[Edit difference data]
################
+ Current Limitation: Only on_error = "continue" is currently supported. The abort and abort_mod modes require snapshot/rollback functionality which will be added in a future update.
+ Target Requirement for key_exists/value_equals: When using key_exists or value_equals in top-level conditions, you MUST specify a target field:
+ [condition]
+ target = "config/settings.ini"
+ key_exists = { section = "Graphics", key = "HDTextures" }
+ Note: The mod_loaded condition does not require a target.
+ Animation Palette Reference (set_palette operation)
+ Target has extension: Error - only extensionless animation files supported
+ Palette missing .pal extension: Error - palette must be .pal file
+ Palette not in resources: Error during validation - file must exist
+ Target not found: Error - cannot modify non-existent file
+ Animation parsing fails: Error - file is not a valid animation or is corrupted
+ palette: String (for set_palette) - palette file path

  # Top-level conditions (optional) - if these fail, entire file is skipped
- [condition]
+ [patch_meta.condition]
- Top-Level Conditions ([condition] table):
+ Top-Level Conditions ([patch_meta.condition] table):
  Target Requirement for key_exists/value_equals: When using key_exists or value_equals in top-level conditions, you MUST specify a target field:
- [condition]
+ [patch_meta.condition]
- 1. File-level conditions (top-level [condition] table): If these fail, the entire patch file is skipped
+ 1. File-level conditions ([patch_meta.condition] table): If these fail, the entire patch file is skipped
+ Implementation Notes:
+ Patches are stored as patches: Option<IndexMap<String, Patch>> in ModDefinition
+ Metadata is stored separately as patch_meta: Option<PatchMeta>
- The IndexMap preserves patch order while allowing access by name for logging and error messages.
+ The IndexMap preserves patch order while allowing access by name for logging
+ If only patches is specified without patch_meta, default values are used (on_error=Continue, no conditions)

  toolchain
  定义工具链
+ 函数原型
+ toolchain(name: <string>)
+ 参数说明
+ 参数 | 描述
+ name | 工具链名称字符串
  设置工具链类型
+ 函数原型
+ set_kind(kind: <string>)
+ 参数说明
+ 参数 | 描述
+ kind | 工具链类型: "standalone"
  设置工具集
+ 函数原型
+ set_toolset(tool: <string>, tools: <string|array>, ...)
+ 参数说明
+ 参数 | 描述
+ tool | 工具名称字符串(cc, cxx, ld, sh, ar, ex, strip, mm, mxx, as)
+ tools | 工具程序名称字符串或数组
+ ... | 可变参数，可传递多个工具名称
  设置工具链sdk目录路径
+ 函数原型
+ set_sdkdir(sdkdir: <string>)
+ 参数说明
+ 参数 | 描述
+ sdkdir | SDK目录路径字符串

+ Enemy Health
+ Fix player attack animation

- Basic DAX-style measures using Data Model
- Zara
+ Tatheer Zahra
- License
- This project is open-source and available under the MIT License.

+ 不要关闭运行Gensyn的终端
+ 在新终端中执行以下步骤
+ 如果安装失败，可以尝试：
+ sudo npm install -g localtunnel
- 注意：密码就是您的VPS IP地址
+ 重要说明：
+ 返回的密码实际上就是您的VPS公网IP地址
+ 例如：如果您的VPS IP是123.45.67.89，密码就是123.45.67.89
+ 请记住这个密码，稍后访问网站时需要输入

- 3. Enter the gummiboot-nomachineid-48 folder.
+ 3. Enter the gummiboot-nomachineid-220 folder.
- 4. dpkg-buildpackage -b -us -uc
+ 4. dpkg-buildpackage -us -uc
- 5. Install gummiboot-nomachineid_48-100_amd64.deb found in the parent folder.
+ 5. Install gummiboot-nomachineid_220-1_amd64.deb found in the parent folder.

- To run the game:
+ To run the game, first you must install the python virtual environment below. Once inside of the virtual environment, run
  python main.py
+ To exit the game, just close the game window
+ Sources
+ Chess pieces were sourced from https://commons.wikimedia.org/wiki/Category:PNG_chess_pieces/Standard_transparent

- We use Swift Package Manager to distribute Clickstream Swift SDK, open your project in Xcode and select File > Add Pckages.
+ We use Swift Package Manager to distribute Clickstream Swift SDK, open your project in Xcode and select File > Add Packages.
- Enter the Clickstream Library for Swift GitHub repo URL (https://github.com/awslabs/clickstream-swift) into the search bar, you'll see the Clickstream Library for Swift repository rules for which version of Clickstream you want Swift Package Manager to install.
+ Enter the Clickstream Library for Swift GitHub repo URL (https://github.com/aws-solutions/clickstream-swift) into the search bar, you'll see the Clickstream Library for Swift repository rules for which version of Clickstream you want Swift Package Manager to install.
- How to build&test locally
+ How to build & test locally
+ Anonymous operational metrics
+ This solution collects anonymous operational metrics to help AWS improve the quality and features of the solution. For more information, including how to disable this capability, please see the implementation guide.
################
* DIRECTIONS:
Transcribe, exactly and without additions, the lines of the records above, beginning with the line that contains "animation files supported" and ending with the line that contains "or is corrupted", both included.

* RESPONSE BELOW:
+ Target has extension: Error - only extensionless animation files supported
+ Palette missing .pal extension: Error - palette must be .pal file
+ Palette not in resources: Error during validation - file must exist
+ Target not found: Error - cannot modify non-existent file
+ Animation parsing fails: Error - file is not a valid animation or is corrupted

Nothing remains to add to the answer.